Nos dois filmes, os bandidos e vilões — ou anti-heróis, vá lá — usam de linguajar chulo e depreciativo, encaram ou praticam sessões de tortura e vertem um banho de sangue que inclui decapitações e tiros na cabeça.
Nos dois filmes, a trama é dividida em capítulos intitulados (tipo A Dark Spirit ou Bring me the Heads of the Suicide Squad), com flashbacks que contextualizam ações, explicam motivações e trazem revelações.
E os dois filmes fazem uso de Folsom Prison Blues (1955), um dos clássicos da música country compostos e gravados por Johnny Cash (1932-2003), que era chamado pelos fãs de O Homem de Preto não apenas pelo figurino adotado, mas também por suas letras carregadas de tristeza e perturbação moral — "Quando eu era só um bebê / Minha mãe me disse: filho / Sempre seja um bom menino, / Nunca brinque com armas de fogo / Mas eu atirei num homem em Reno / Só para vê-lo morrer / Agora toda vez que escuto aquele apito (referência ao trem que passa perto da penitenciária) / Eu seguro minha cabeça e choro", dizem os versos da música em questão.
Mas a forma como aparece Folsom Prison Blues estabelece uma diferença crucial entre os dois filmes.
James Gunn lança mão da canção logo no início, na apresentação do personagem Sábio (Michael Rooker) e de seu cotidiano na prisão de Belle Reve, e a levada original acentua a comicidade que marcará o restante de O Esquadrão Suicida.
Guy Ritchie introduz Folsom Prison Blues mais para o meio da história, em uma versão remixada que a aproxima da trilha composta para o filme por Christopher Benstead: o clima é absolutamente soturno, com pontadas musicais sincronizadas às explosões de brutalidade vistas em cena, sem muita margem para o riso — a não ser de nervoso ou de doentio. Ainda que haja aquele tipo de piada cheia de testosterona que caracteriza tanto a obra de Ritchie quanto a filmografia de Jason Statham, Infiltrado está longe do deboche e da algazarra associados ao diretor. E fora essa do Johnny Cash, não há outras canções a embalar a ação. Mas temos, novamente, uma história de ambição e vingança e um desfile de atores bacanas — o time de coadjuvantes conta com Eddie Marsan, Josh Hartnett, Andy Garcia, Holt McCallany, Jeffrey Donovan, Laz Alonso, Scott Eastwood, Darrell D'Silva e Babs Olusanmokun.

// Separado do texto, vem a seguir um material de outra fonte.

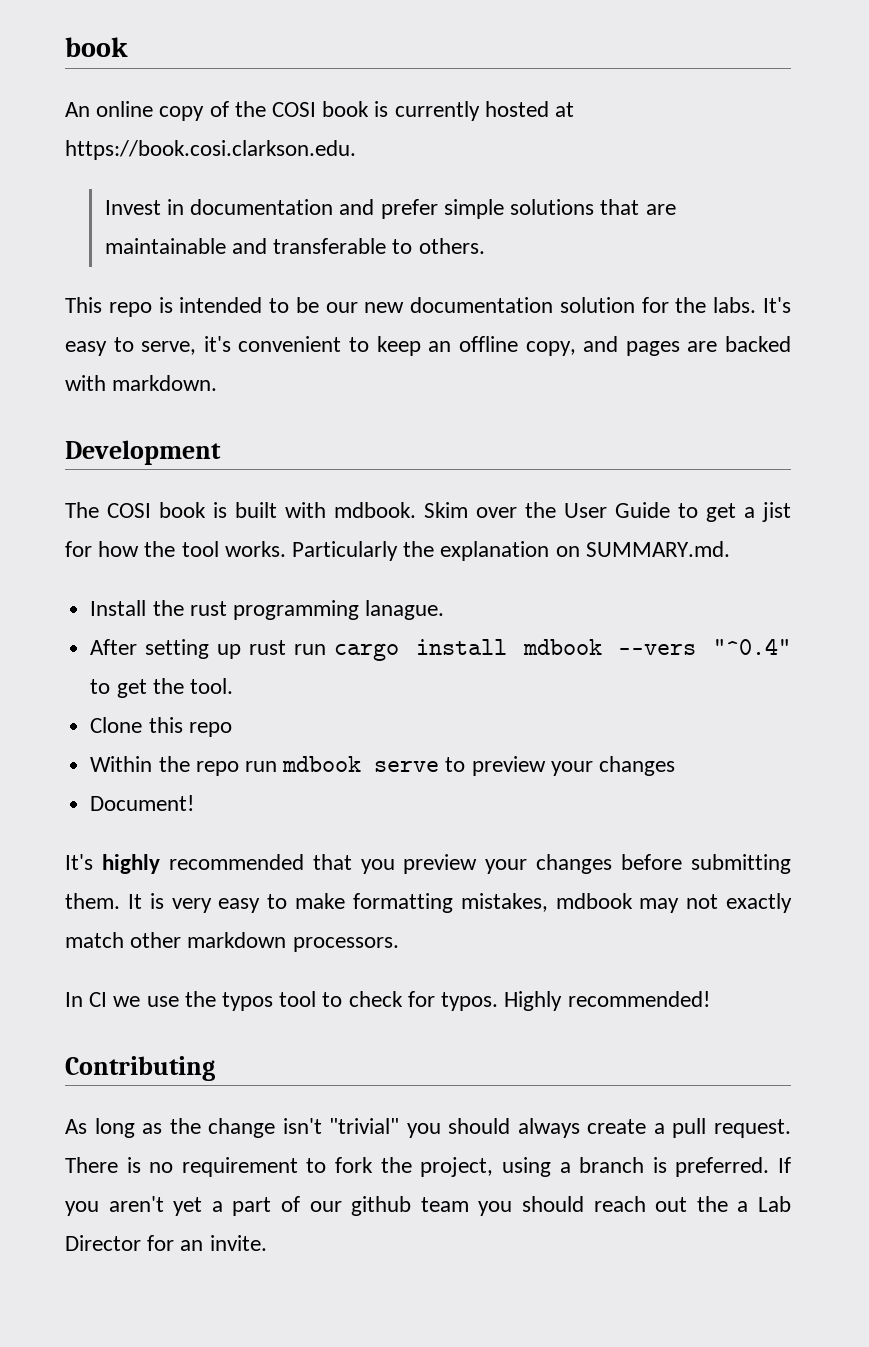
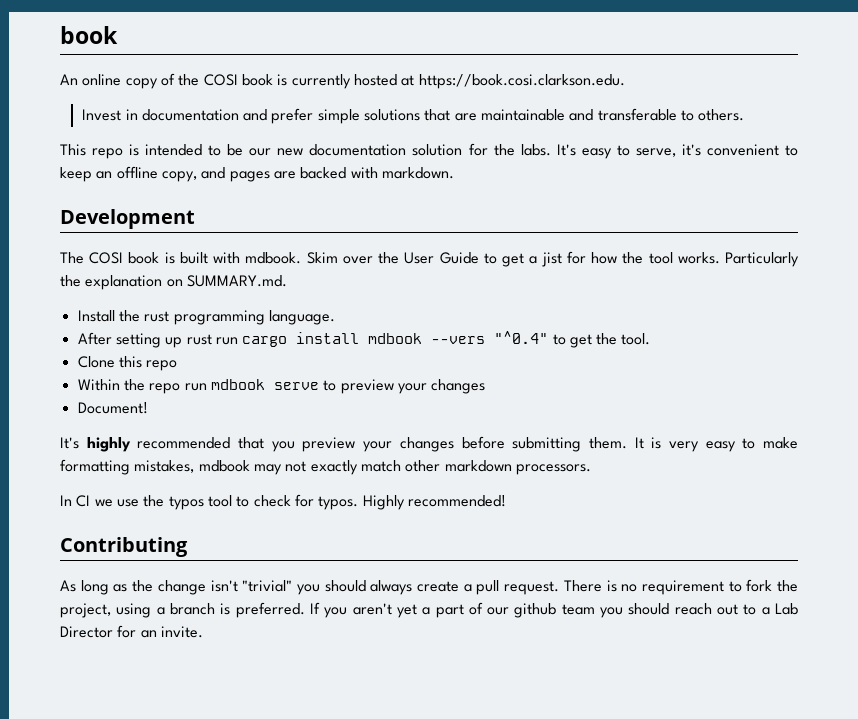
- Install the rust programming lanague.
+ Install the rust programming language.
- If you aren't yet a part of our github team you should reach out the a Lab Director for an invite.
+ If you aren't yet a part of our github team you should reach out to a Lab Director for an invite.

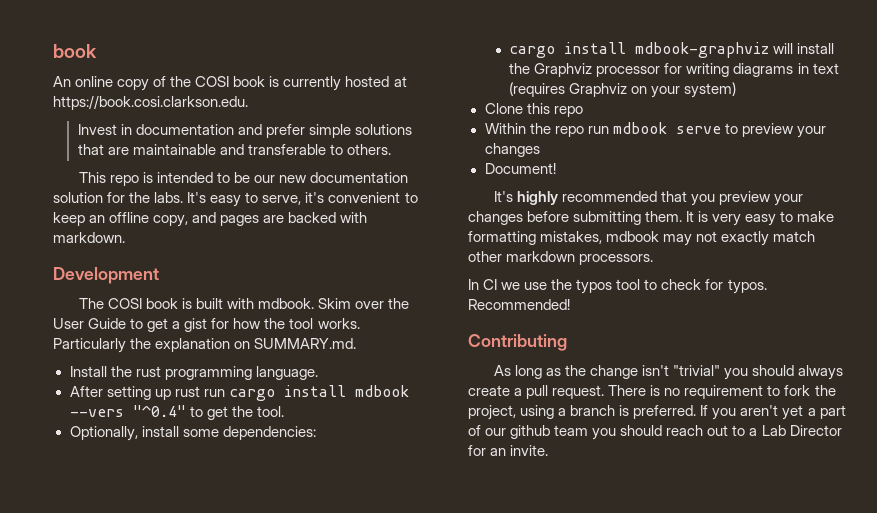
- Skim over the User Guide to get a jist for how the tool works.
+ Skim over the User Guide to get a gist for how the tool works.
+ Optionally, install some dependencies:
+ cargo install mdbook-graphviz will install the Graphviz processor for writing diagrams in text (requires Graphviz on your system)
- Highly recommended!
+ Recommended!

Com roteiro escrito por Ritchie em parceria com Ivan Atkinson e Marn Davies, o tenso Infiltrado é baseado no filme francês Assalto ao Carro Forte (2004), de Nicolas Boukhrief. Trata-se da quarta parceria do diretor com Statham, revelado em Jogos, Trapaças e Dois Canos Fumegantes e visto também em Snatch: Porcos e Diamantes (2000) e Revólver (2005).
Antes de o personagem do ator, Harry, surgir, procurando emprego em uma empresa de carros-fortes que movimenta grandes quantias de dinheiro em Los Angeles, Ritchie orquestra um assalto que ditará todos os rumos do filme. Como se fosse um cortejo fúnebre — noção realçada pela música de Benstead —, um desses veículos trafega pelas ruas da cidade californiana até ter seu trajeto interrompido por um grupo de operários. Observamos tudo de dentro do carro-forte, às costas do motorista e do outro transportador, e a câmera permanece nessa posição enquanto ocorre o ataque e ouvimos diálogos que sugerem: algo fugiu ao planejado.
Só voltaremos à cena do crime bem mais tarde, e em mais de um momento, para vê-la de diferentes pontos de vista e enfim entendermos melhor quem é quem em Infiltrado, o que aconteceu e o que deverá acontecer. Se há certa previsibilidade, Guy Ritchie embaralha as cartas de um modo que garante o interesse pelo jogo, pelas trapaças e pelos canos fumegantes. E das mãos de Jason Statham vem aquilo que se espera e que esperamos: aquele jeito elegante de cometer barbaridades, acompanhado por aquele olhar fuzilante e aquela voz rouca capazes de desarmar os oponentes sem que ele precise levantar um dedo sequer.